The Environmental Protection Agency (EPA) has approved new five-year registrations for two dicamba products and extended the registration of an additional dicamba product. All three registrations include new control measures to ensure these products can be used effectively while protecting the environment, including non-target plants, animals and other crops not tolerant to dicamba, the agency announced Oct. 27.

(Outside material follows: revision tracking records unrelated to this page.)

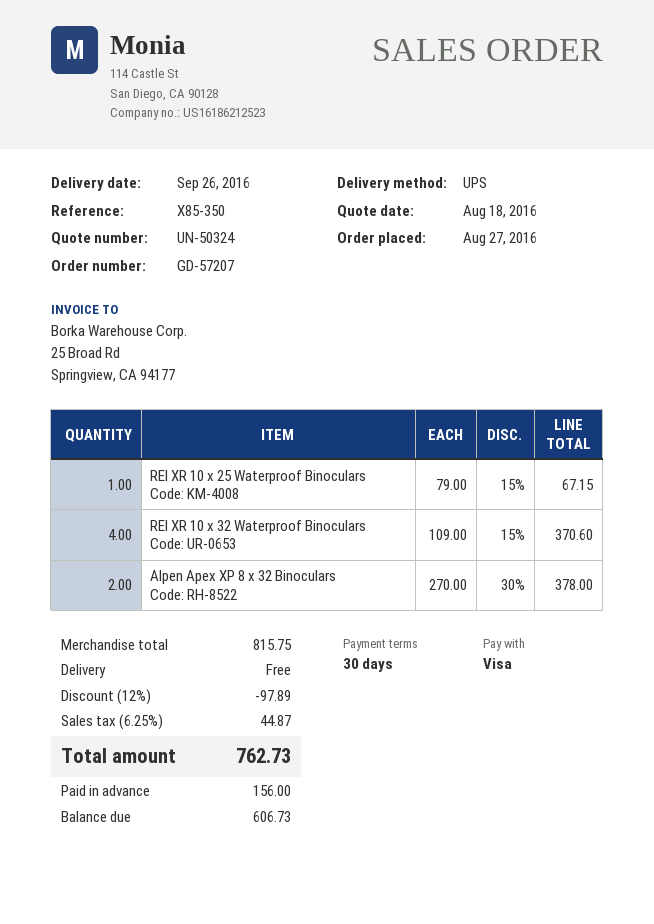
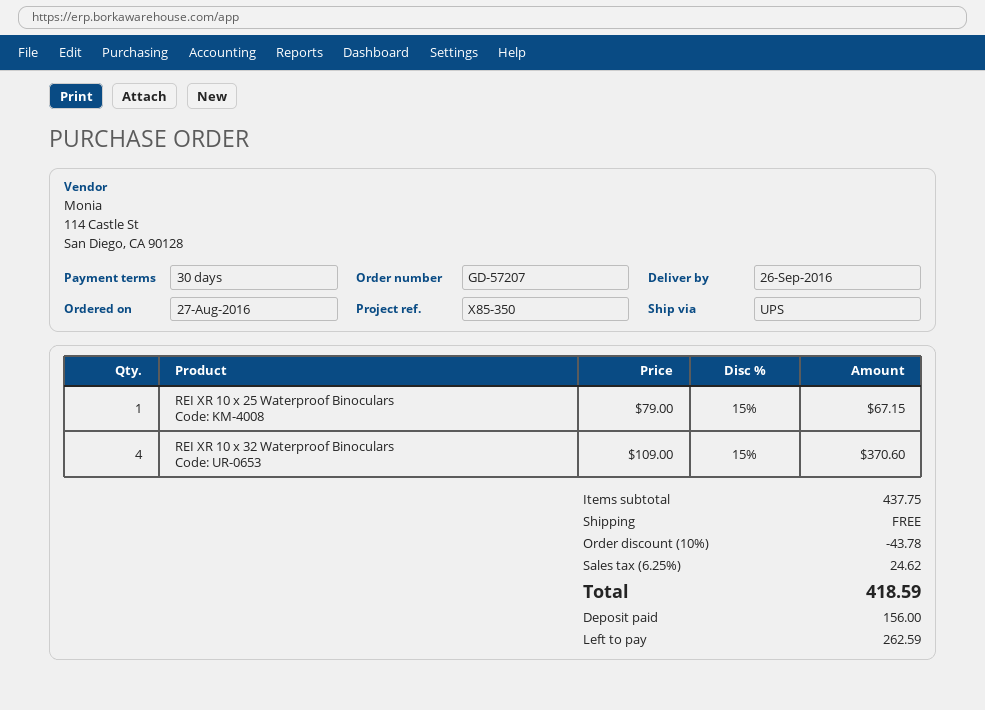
Alpen Apex XP 8 x 32 Binoculars: 2 x 270.00 - 30% = 378.00 -> none
subtotal: 815.75 -> 437.75
discount: 12% = 97.89 -> 10% = 43.78
tax: 6.25% = 44.87 -> 6.25% = 24.62
total: 762.73 -> 418.59
balance: 606.73 -> 262.59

While these dicamba products cannot be applied by aerial application, this decision is important for agriculture overall, and a major win for science over unsubstantiated claims made by environmental groups. The tactics used by environmental groups to fight against dicamba are similar to the tactics they use to fight against many products that are applied by air, such as chlorpyrifos and paraquat.
“With today’s decision, farmers now have the certainty they need to make plans for their 2021 growing season,” EPA Administrator Andrew Wheeler said in a statement. “After reviewing substantial amounts of new information, conducting scientific assessments based on the best available science, and carefully considering input from stakeholders we have reached a resolution that is good for our farmers and our environment.”

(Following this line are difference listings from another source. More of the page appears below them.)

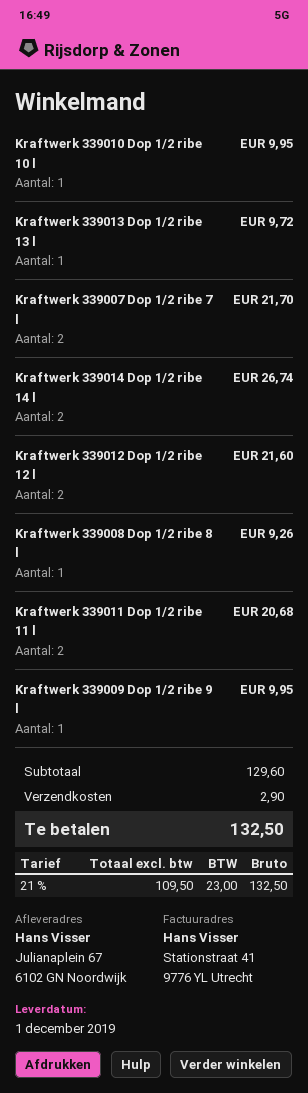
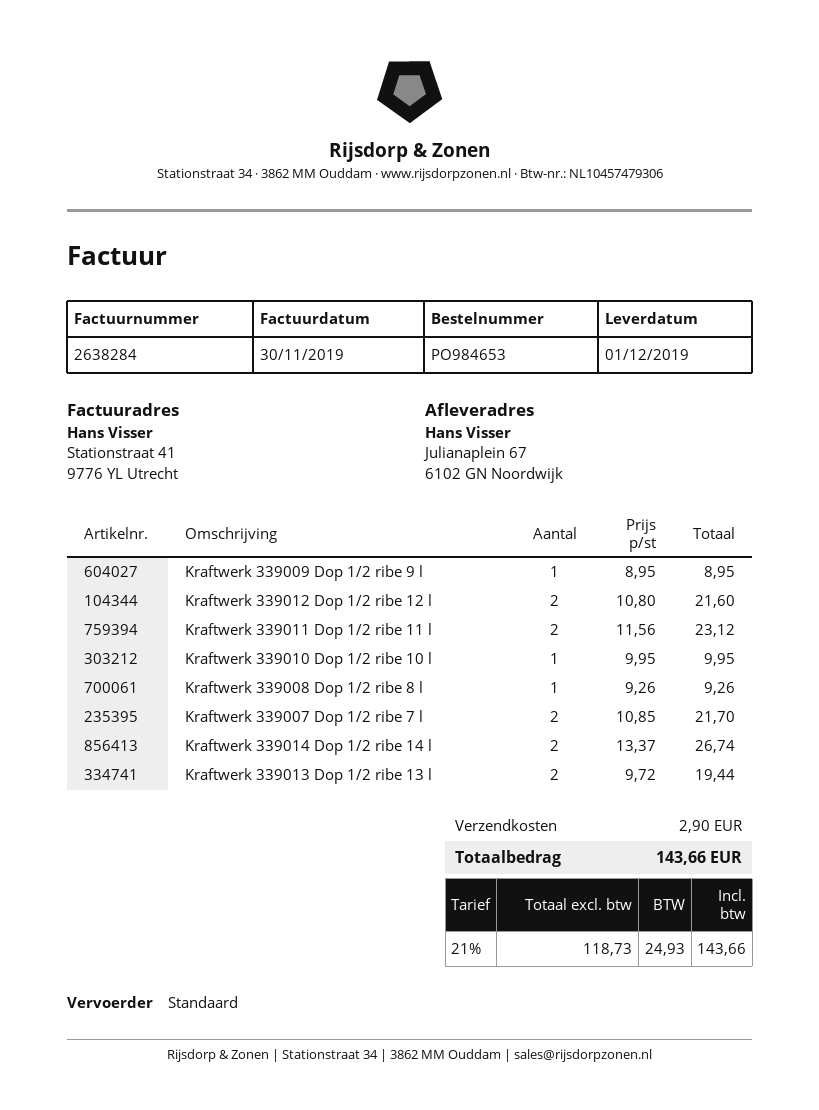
Kraftwerk 339013 Dop 1/2 ribe 13 l: 1 for 9.72 -> 2 for 19.44
Kraftwerk 339011 Dop 1/2 ribe 11 l: 2 for 20.68 -> 2 for 23.12
Kraftwerk 339009 Dop 1/2 ribe 9 l: 1 for 9.95 -> 1 for 8.95
net: 109.50 -> 118.73
tax: 21% = 23.00 -> 21% = 24.93
total: 132.50 -> 143.66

The EPA approved new registrations for two “over-the-top” (OTT) dicamba products—Bayer CropScience’s XtendiMax with VaporGrip Technology and BASF’s Engenia Herbicide—and extended the registration for an additional OTT dicamba product, Syngenta’s Tavium Plus VaporGrip Technology. These registrations are only for use on dicamba-tolerant (DT) cotton and soybeans and will expire in 2025.
To manage off-site movement of dicamba, EPA’s 2020 registration features important control measures, including:
- Requiring an approved pH-buffering agent (also called a Volatility Reduction Agent or VRA) be tank mixed with OTT dicamba products prior to all applications to control volatility.

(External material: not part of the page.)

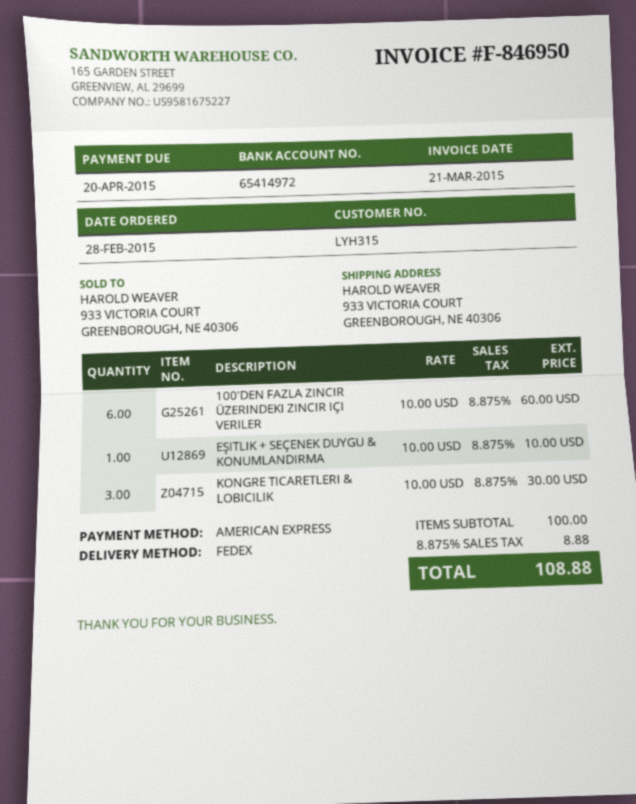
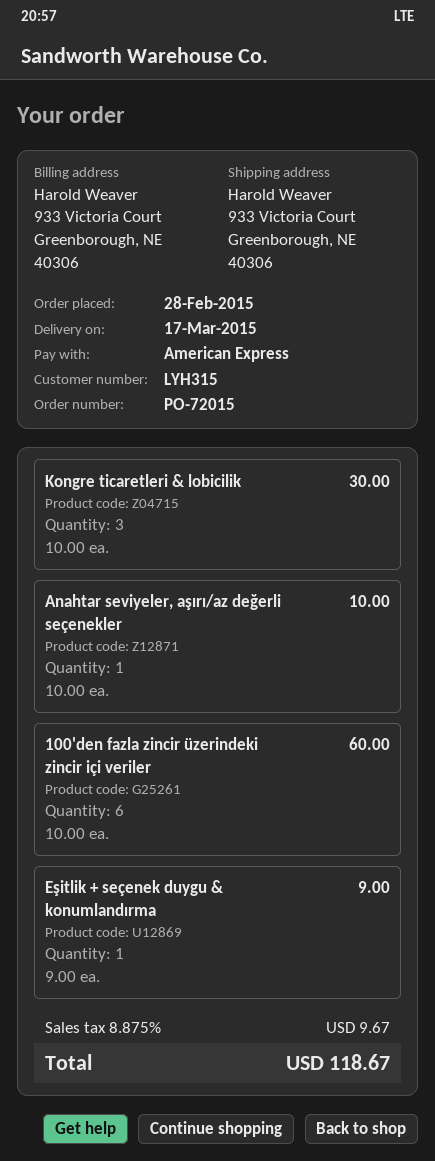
EŞITLIK + SEÇENEK DUYGU & KONUMLANDIRMA: 1 x 10.00 = 10.00 -> 1 x 9.00 = 9.00
Anahtar seviyeler, aşırı/az değerli seçenekler: none -> 1 x 10.00 = 10.00
tax: 8.875% = 8.88 -> 8.875% = 9.67
total: 108.88 -> 118.67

- Requiring a downwind buffer of 240 feet and 310 feet in areas where listed species are located.
- Prohibiting OTT application of dicamba on soybeans after June 30 and cotton after July 30.
- Simplifying the label and use directions so that growers can more easily determine when and how to properly apply dicamba.
The 2020 registration labels also provide new flexibilities for growers and states. For example, there are opportunities for growers to reduce the downwind spray buffer for soybeans through use of certain approved hooded sprayers as an alternative control method. The EPA also declared that it recognizes and supports the important authority FIFRA section 24 gives the states for issuing locally appropriate regulations for pesticide use. If a state wishes to expand the federal OTT uses of dicamba to better meet special local needs, the agency will work with them to support their goals.
In reviewing the dicamba registrations from Bayer, BASF and Syngenta, the agency stated that it reviewed substantial amounts of new information and conducted assessments based on the best available science, including making Effect Determinations under the Endangered Species Act (ESA). With this information and input, the EPA concluded that its registration actions meet Federal Insecticide, Fungicide and Rodenticide Act (FIFRA) registration standards. The EPA believes that these new analyses address the concerns expressed about the EPA’s 2018 dicamba registrations in the June 2020 U.S. Court of Appeals for the Ninth Circuit. Further, EPA concluded that with the control measures now required on labels, these actions either do not affect or are not likely to adversely affect endangered or threatened species.
In 2018, approximately 41% of U.S. soybean acreage was planted with dicamba-tolerant (DT) seed and almost 70% of U.S. cotton acreage was planted with DT seed in 2019.
Following reports of damage resulting from the off-site movement of dicamba, the EPA amended its dicamba registration labels in 2017 and in 2018. In June 2020, the U.S. Court of Appeals for the Ninth Circuit vacated the registrations for three dicamba products: XtendiMax with VaporGrip Technology, Engenia Herbicide and DuPont FeXapan Herbicide. As a result of the court’s decision, the EPA issued cancellation orders outlining limited circumstances under which existing stocks of the three affected products could be distributed and used until July 31, 2020.
Commodity groups, such as National Cotton Council, praised the announcement, while environmental activist groups criticized the EPA’s decision. The Center for Biological Diversity’s Nathan Donley declared to Politico Pro’s agriculture policy newsletter, Morning Agriculture, that “the EPA has shown such callous indifference to the damage dicamba has caused to farmers and wildlife alike, and has been so desperate to appease the pesticide industry, it has zero credibility when it comes to pesticide safety.”